Senate debates

Wednesday, 8 March 2023

Documents

Closing the Gap, National Apology to the Stolen Generations: 15th Anniversary

10:10 am

Photo of Simon BirminghamSimon Birmingham (SA, Liberal Party, Shadow Minister for Foreign Affairs) Share this | Hansard source

Closing the gap is a powerful concept because it bridges from the symbolic to the practical. The concept of closing the gap is to establish and pursue measurable, verifiable targets to achieve genuine equality in outcomes, in outcomes that are real to people's lives, in outcomes that are real to the opportunities that they and their families and their children have. That's why it is important that each year we assess progress, speak honestly and address directly the challenges that come with closing the gap. It is a stain on Australia that the gap exists and the gap is as wide as it is. It is a stain that successive governments of different persuasions have invested significant sums of funds, energy, policies in attempting to address, and in some areas some success has been achieved. But too much of it has not been closed. The gap is too wide and, we must acknowledge, in some areas is still widening.

The Closing the gap report that was handed down late last year, as I acknowledged at the time, was the first such report following the new national agreement and implementation plan that had been released just 12 months earlier under the previous government. It had involved a long and genuine process of engagement and consultation to establish new targets in genuine partnership with First Nations peoples. It had worked closely with the Coalition of the Peaks, and I want to again acknowledge them for their work in the establishment of the targets and the process against which closing the gap policies and measures are now pursued.

It is pleasing to see that against those measures there are new priorities and, importantly, new, more granular targets in place which reflect very genuinely the input of First Australians to establish them and to identify their priorities. But, most importantly, it is about giving that direct focus on the attributes that we seek to achieve change through in terms of genuine closing of the gap and the changes that are necessary to do so. In too many areas we are not making progress, and in some we are even going backwards. School readiness, adult incarceration rates, suicide rates are all highlighted statistics that paint a bleak and continually concerning picture. Sometimes, indeed, they present as contrasts in the Closing the gap report, if we genuinely get into the data.
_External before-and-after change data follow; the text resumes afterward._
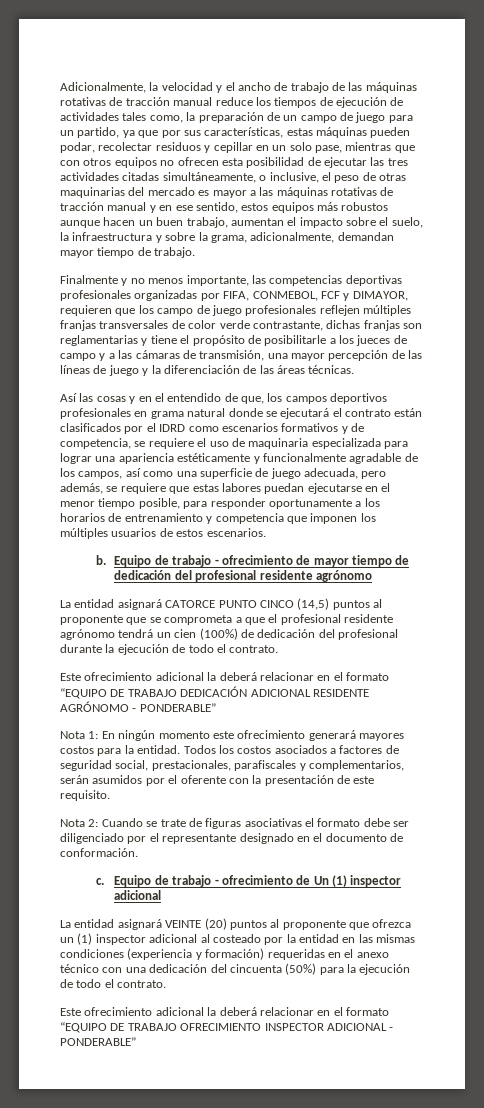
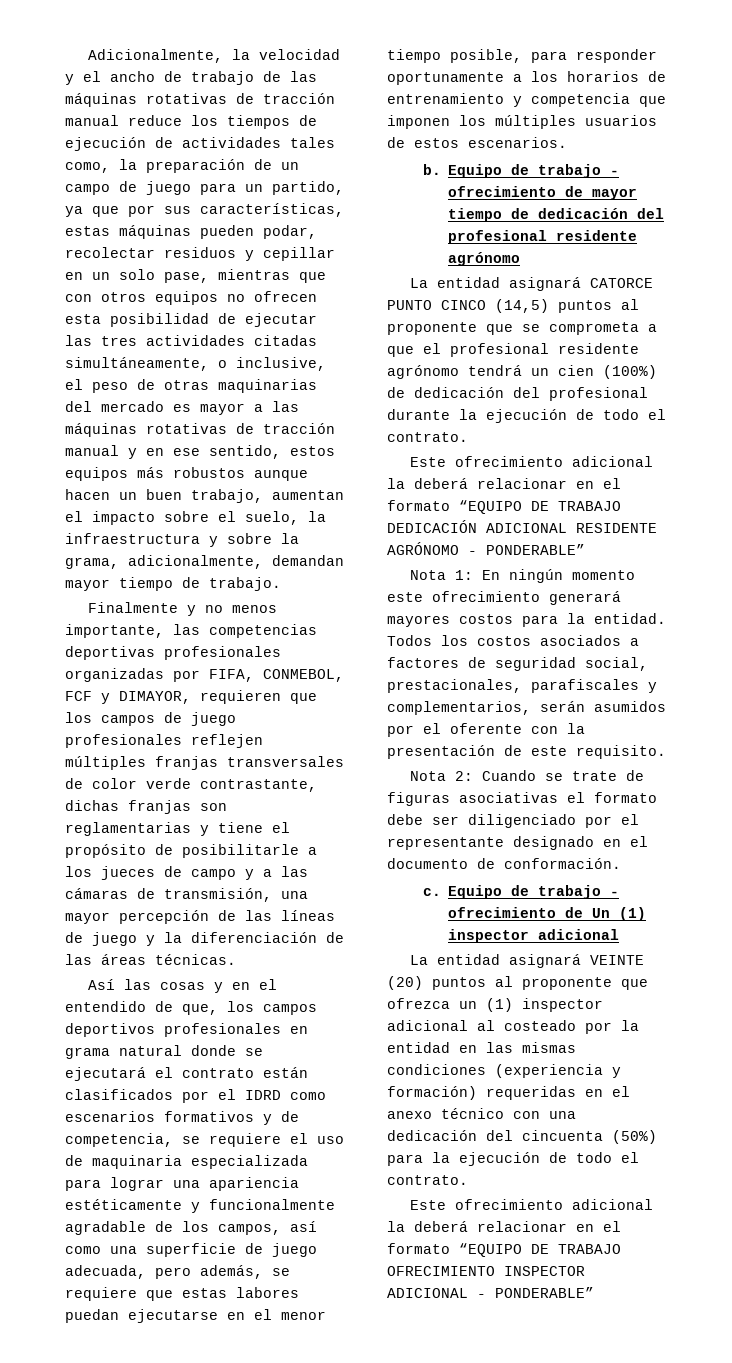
- Finalmente y no menos importante, las competencias deportivas profesionales organizadas por FIFA, CONMEBOL, FCF y DIMAYOR, requieren que los campo de juego profesionales reflejen múltiples franjas transversales de color verde contrastante, dichas franjas son reglamentarias y tiene el propósito de posibilitarle a los jueces de campo y a las cámaras de transmisión, una mayor percepción de las líneas de juego y la diferenciación de las áreas técnicas.
+ Finalmente y no menos importante, las competencias deportivas profesionales organizadas por FIFA, CONMEBOL, FCF y DIMAYOR, requieren que los campos de juego profesionales reflejen múltiples franjas transversales de color verde contrastante, dichas franjas son reglamentarias y tiene el propósito de posibilitarle a los jueces de campo y a las cámaras de transmisión, una mayor percepción de las líneas de juego y la diferenciación de las áreas técnicas.

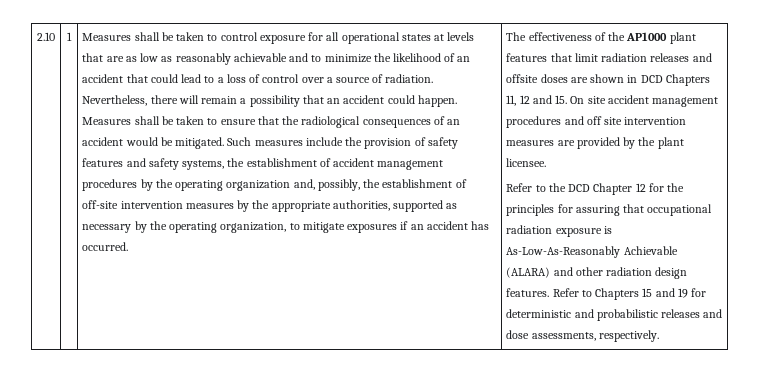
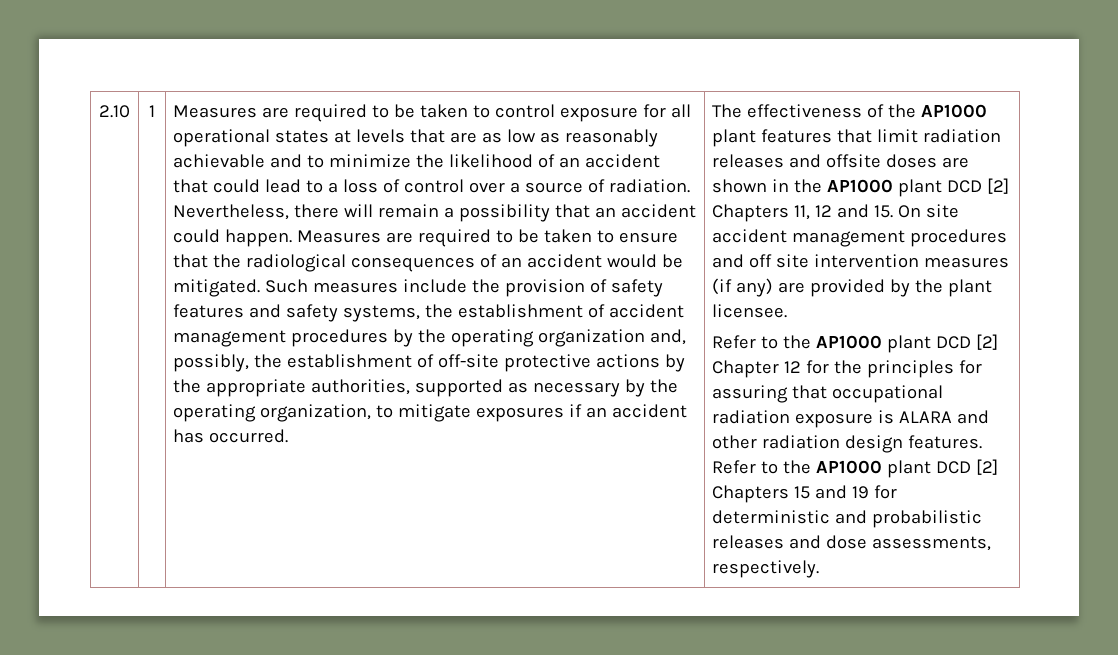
- Measures shall be taken to control exposure for all operational states at levels that are as low as reasonably achievable and to minimize the likelihood of an accident that could lead to a loss of control over a source of radiation.
+ Measures are required to be taken to control exposure for all operational states at levels that are as low as reasonably achievable and to minimize the likelihood of an accident that could lead to a loss of control over a source of radiation.
- Measures shall be taken to ensure that the radiological consequences of an accident would be mitigated.
+ Measures are required to be taken to ensure that the radiological consequences of an accident would be mitigated.
- Such measures include the provision of safety features and safety systems, the establishment of accident management procedures by the operating organization and, possibly, the establishment of off-site intervention measures by the appropriate authorities, supported as necessary by the operating organization, to mitigate exposures if an accident has occurred.
+ Such measures include the provision of safety features and safety systems, the establishment of accident management procedures by the operating organization and, possibly, the establishment of off-site protective actions by the appropriate authorities, supported as necessary by the operating organization, to mitigate exposures if an accident has occurred.
- The effectiveness of the AP1000 plant features that limit radiation releases and offsite doses are shown in DCD Chapters 11, 12 and 15. On site accident management procedures and off site intervention measures are provided by the plant licensee.
+ The effectiveness of the AP1000 plant features that limit radiation releases and offsite doses are shown in the AP1000 plant DCD [2] Chapters 11, 12 and 15. On site accident management procedures and off site intervention measures (if any) are provided by the plant licensee.
- Refer to the DCD Chapter 12 for the principles for assuring that occupational radiation exposure is As-Low-As-Reasonably Achievable (ALARA) and other radiation design features.
+ Refer to the AP1000 plant DCD [2] Chapter 12 for the principles for assuring that occupational radiation exposure is ALARA and other radiation design features.
- Refer to Chapters 15 and 19 for deterministic and probabilistic releases and dose assessments, respectively.
+ Refer to the AP1000 plant DCD [2] Chapters 15 and 19 for deterministic and probabilistic releases and dose assessments, respectively.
We've seen significant growth and achievement in terms of the percentage of children enrolled in preschool. Target 3 was identified as being on track, improving. Similarly, target 2, as identified by the Productivity Commission, concerned babies born with a healthy birthweight in 2019. It's improving, on track, according to the Productivity Commission's assessments against targets. And yet we see in target 4, the rate of children commencing school who are developmentally on track, going backwards, worsening. Much work is required to drill down below those types of statistics and understand: if we are achieving more babies born with healthy birthweight; if we are enrolling more children in preschool; what are the causes that are seeing fewer children commencing developmentally on track when they begin their school education. The same types of questions can be posed across a range of areas in relation to incarceration, employment, health and other types of outcomes that are assessed in detail through closing the gap. That's why this is a valuable process: because it has set transparent targets for government; because they are transparently assessed independently by the Productivity Commission; because it is done with direct engagement with community, as it should be; but, ultimately, because we can use this information and analysis to see what is working, but to see where things are failing and to pursue the types of policy changes through consultation and engagement with all those affected that can help us to genuinely close the gap. We owe people no less than to remove such a stain on Australia.